Tra gli ospiti più attesi di Atreju, l’evento organizzato da Fratelli d’Italia, c’era anche Raoul Bova, invitato per un confronto sul tema della privacy nell’era dei social. Un argomento diventato per lui dolorosamente attuale dopo la diffusione delle sue chat private con la modella Martina Ceretti, materiale che secondo la sua ricostruzione sarebbe stato utilizzato per tentare di ricattarlo. L’attore, davanti al pubblico, ha deciso di raccontare senza filtri cosa abbia significato vedere la sua vita privata trasformata in un caso mediatico.
«Nel giro di un giorno è cambiata molto la percezione della vita e della realtà.

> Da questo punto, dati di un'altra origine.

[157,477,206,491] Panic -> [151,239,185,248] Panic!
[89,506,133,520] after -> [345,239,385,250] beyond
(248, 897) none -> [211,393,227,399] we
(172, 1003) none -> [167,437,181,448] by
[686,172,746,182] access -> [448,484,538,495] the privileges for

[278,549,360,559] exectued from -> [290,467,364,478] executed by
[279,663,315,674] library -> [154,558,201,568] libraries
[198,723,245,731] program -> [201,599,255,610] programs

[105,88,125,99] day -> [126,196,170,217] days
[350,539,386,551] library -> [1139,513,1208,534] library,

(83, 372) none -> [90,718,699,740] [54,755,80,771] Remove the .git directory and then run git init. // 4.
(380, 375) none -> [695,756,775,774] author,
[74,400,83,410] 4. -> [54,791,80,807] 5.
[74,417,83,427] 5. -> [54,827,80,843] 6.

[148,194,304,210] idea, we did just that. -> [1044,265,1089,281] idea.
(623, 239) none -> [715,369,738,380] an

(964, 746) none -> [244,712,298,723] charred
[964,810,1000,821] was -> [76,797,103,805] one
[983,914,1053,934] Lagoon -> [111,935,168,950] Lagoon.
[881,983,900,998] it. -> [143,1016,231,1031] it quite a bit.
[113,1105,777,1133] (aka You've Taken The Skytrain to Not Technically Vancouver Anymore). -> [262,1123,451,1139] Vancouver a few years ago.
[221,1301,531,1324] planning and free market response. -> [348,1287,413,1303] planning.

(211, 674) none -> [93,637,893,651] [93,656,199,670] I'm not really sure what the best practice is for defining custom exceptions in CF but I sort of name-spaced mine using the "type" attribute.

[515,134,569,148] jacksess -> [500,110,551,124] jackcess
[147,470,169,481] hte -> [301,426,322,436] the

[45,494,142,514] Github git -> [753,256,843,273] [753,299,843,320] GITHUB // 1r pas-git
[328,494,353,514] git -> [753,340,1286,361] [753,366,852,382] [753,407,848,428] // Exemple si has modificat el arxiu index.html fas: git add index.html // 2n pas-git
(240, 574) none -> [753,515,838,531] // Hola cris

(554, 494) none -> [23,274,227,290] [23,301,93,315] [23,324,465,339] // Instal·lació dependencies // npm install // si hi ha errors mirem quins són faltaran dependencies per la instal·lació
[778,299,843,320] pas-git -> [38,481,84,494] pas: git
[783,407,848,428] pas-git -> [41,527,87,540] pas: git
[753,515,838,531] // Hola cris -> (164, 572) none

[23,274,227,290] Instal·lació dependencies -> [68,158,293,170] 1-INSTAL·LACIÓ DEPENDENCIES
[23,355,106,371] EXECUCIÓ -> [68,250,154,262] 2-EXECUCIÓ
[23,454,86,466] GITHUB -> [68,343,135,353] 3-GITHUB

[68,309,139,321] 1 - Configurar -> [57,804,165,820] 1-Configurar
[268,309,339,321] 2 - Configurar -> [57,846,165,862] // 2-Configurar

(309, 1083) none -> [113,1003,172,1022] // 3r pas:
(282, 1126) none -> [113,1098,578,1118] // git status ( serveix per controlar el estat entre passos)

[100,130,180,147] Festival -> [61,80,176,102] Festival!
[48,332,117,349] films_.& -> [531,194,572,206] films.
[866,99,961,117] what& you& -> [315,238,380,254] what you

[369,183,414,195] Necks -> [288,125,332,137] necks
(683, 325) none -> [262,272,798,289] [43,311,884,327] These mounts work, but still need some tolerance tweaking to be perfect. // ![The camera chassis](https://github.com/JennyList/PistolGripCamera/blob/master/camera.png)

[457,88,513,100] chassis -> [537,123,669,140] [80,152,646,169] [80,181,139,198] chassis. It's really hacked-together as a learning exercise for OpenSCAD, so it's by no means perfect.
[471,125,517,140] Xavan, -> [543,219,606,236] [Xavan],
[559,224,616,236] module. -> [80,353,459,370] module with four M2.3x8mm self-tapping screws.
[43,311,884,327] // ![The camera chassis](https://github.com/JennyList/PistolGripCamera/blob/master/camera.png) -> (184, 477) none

Sono entrato in dubbio anche sulla percezione di me stesso» ha raccontato Bova, spiegando quanto quel vortice di attenzioni indesiderate lo avesse travolto. Ha poi aggiunto come tutto sia nato dal tentativo di qualcuno di approfittare della sua notorietà: «Mi pento dei miei errori, ma una persona singola, che aveva degli audio privati e delle chat, ha pensato di usarli a scopo di lucro, diffamando e dimenticando che cosa andava a fare. Cercando di accrescere la sua popolarità e uccidendo una persona pubblicamente».
"non mi hanno detto 'bravo, hai sconfitto chi ti ha ricattato'. ho pagato io, con l'uccisione pubblica. sono stato sbeffeggiato, ridicolizzato. quest'estate la frase più in voga era 'occhi spaccanti', prima della guerra e delle uccisioni".
— Massimo Falcioni (@falcions85) December 11, 2025
un raoul bova semplicemente perfetto. pic.twitter.com/XgTB36ccNj
“Tre giorni di ricatto continuo”: la scelta di non piegarsi
L’attore ha ripercorso i momenti più tesi di quella vicenda, rivelando la pressione ricevuta da chi minacciava di rendere pubblici i contenuti delle sue conversazioni private. «Hanno tentato di chiedermi dei soldi in cambio di queste chat. Sono stati tre giorni di ricatto, di continue telefonate. “Le mandiamo a Corona” era stata già decisa la destinazione di queste chat». Bova ha chiarito di non aver mai preso in considerazione l’idea di cedere: «Non potevo accettare. Mi sono chiesto: cosa farò se dovessi accettare questo ricatto? Ce ne sarà un altro? Un altro ancora? E non l’ho accettato».
Il prezzo, però, è stato altissimo. «Il messaggio che ho ricevuto indietro non è stato: bravo, hai vinto contro chi ti aveva ricattato. Quello che ho pagato sono stato io, e mi rende triste. Ho pagato con l’uccisione pubblica il fatto di aver deciso di non accettare un ricatto. Io mi sono sentito solo».
L’attore ha poi descritto l’impatto emotivo di quella gogna social: «Una persona mi ha sbeffeggiato, ridicolizzato, è diventato tutto virale, ha preso tutte le categorie, gli strati sociali. Tutti sapevano di questa storia. “Occhi spaccanti” è stata la parola più in voga prima della guerra, dei femminicidi: questa è stata l’Italia in un’estate che mi ha massacrato». In conclusione, una riflessione amara sul ruolo del pubblico: «Il pubblico è curioso di quello che succede all’altro».